• [YOUR OBJECTIVE] Check every line of the material below for "省发展改革委等". Give the number of lines that have it, and only that.

• [RECORDS PROVIDED]
▽

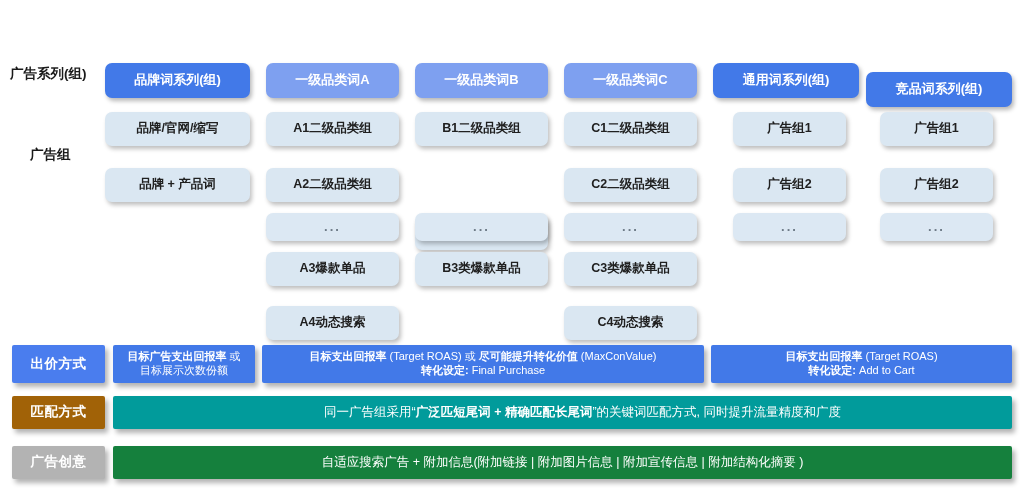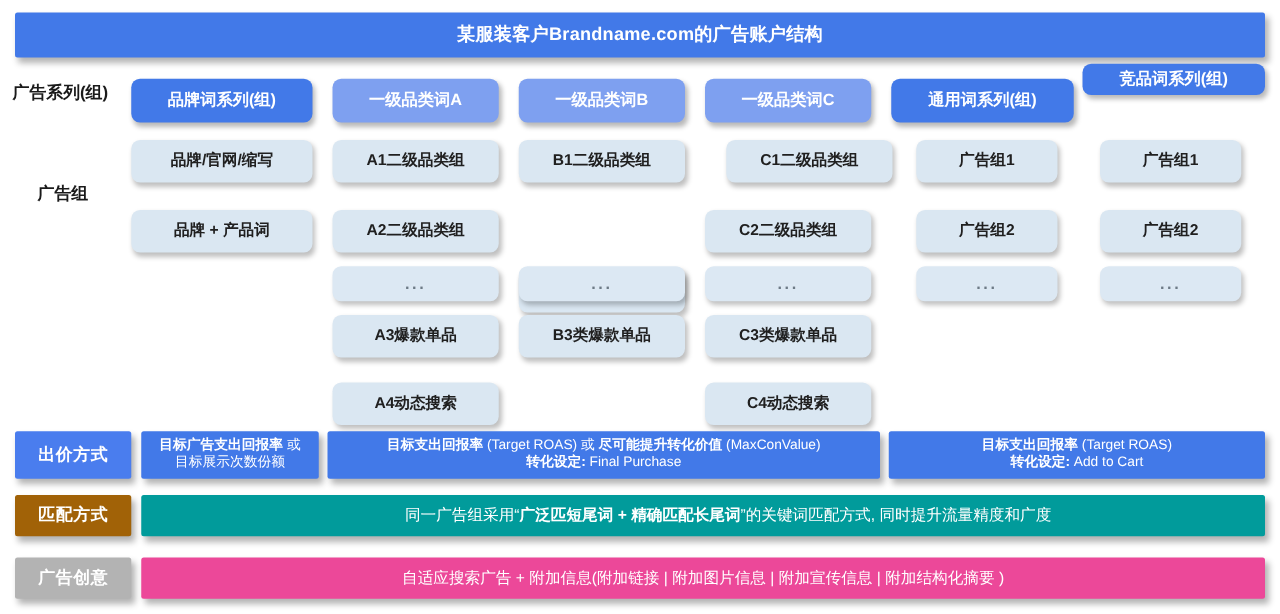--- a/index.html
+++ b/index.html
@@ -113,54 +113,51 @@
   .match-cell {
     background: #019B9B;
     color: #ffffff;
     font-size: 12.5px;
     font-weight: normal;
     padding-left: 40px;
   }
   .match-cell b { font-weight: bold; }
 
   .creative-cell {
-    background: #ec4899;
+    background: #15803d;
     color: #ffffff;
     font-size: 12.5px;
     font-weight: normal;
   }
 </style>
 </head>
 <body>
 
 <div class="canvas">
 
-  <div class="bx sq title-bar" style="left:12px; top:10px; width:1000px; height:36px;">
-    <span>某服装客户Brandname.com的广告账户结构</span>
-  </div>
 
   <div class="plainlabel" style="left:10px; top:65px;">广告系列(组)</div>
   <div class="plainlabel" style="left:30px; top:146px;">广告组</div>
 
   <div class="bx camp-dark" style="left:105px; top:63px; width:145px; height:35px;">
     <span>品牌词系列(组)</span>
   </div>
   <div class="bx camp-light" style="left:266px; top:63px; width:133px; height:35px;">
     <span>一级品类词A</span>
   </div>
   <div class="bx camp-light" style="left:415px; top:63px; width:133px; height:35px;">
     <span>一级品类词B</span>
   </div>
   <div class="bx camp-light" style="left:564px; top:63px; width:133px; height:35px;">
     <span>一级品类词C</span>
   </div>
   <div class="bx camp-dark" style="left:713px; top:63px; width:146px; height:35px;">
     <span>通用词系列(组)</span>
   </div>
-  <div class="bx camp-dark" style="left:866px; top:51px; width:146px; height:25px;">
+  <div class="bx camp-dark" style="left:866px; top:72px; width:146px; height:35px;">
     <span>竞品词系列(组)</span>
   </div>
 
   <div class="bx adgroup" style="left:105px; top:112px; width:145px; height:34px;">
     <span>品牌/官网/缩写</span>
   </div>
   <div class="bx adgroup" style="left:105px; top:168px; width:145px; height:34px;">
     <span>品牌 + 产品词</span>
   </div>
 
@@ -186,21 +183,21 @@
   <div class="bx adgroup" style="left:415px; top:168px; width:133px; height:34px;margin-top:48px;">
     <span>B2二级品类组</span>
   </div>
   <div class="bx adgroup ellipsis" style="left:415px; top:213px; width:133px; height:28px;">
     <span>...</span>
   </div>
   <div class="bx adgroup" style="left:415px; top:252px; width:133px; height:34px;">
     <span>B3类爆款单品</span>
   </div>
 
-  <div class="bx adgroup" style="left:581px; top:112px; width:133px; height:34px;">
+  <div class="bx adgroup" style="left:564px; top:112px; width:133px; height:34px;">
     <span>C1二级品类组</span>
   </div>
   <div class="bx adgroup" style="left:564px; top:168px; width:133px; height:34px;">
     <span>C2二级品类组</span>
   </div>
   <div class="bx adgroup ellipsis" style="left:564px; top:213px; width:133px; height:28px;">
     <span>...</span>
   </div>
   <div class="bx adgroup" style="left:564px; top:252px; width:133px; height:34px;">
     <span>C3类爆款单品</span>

△
▽

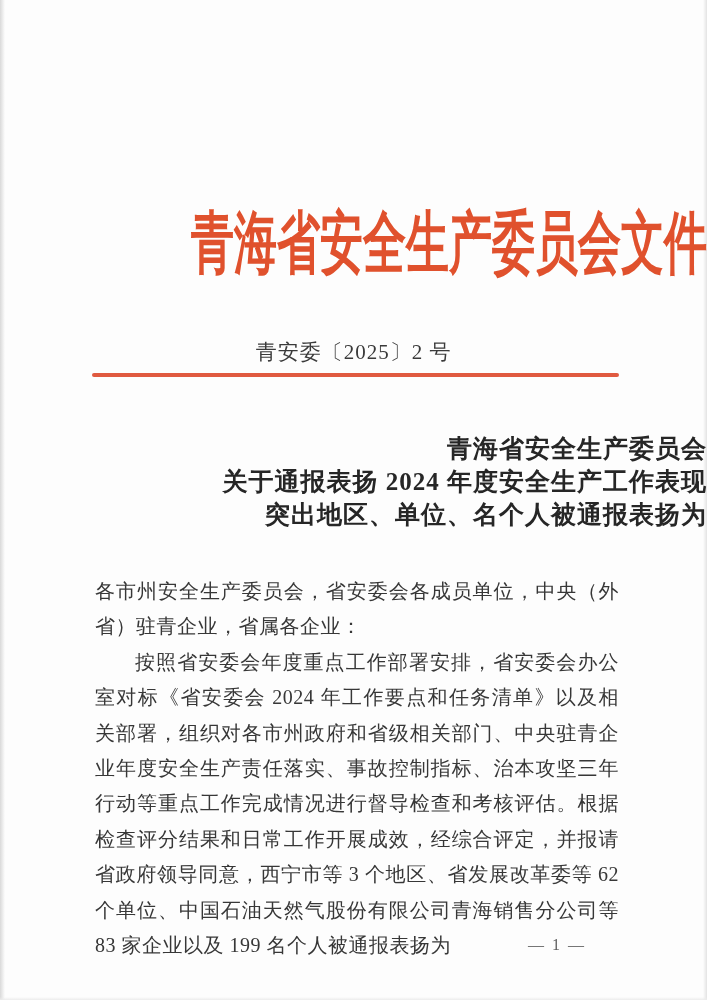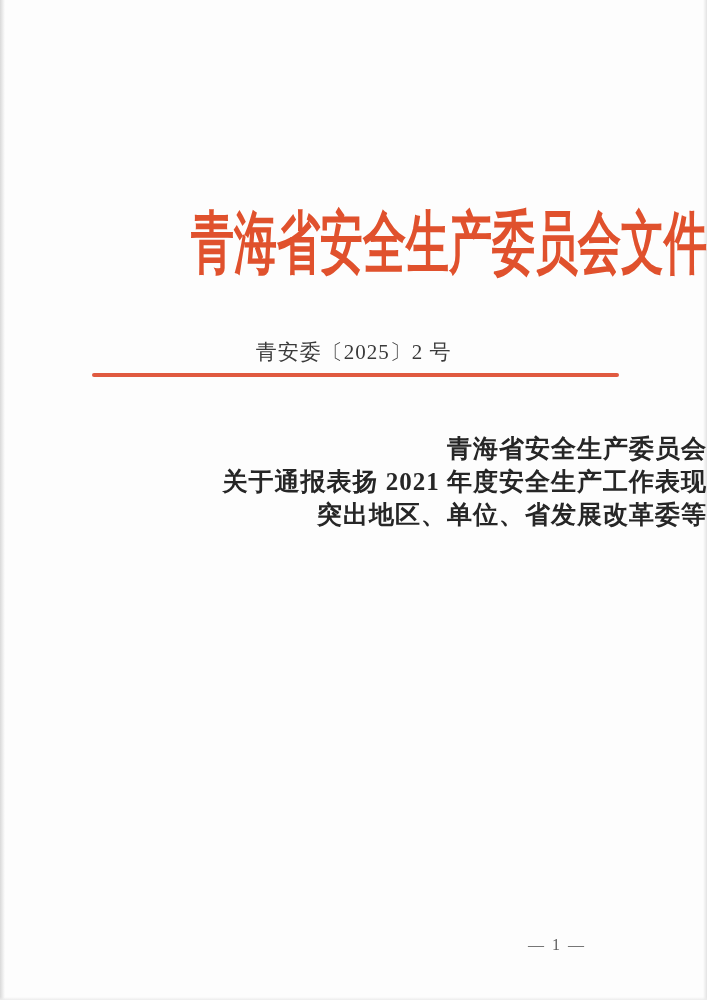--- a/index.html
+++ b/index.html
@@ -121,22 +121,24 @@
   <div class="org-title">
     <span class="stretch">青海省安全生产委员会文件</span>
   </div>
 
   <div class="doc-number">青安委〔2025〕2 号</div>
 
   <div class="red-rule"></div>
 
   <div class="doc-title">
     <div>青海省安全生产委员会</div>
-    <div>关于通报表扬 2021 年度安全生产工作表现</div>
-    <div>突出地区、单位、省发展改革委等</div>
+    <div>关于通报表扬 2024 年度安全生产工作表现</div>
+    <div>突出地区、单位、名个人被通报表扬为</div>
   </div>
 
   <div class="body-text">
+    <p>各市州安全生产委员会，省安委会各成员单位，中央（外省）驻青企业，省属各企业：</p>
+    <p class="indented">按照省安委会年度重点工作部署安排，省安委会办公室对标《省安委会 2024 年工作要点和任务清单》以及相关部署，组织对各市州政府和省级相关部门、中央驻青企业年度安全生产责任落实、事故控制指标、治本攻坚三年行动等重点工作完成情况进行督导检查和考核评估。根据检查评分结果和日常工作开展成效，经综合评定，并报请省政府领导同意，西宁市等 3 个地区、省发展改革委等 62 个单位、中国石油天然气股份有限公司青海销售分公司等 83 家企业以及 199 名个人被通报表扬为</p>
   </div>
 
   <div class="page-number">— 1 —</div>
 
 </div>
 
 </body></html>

△

• [ANSWER SECTION] 2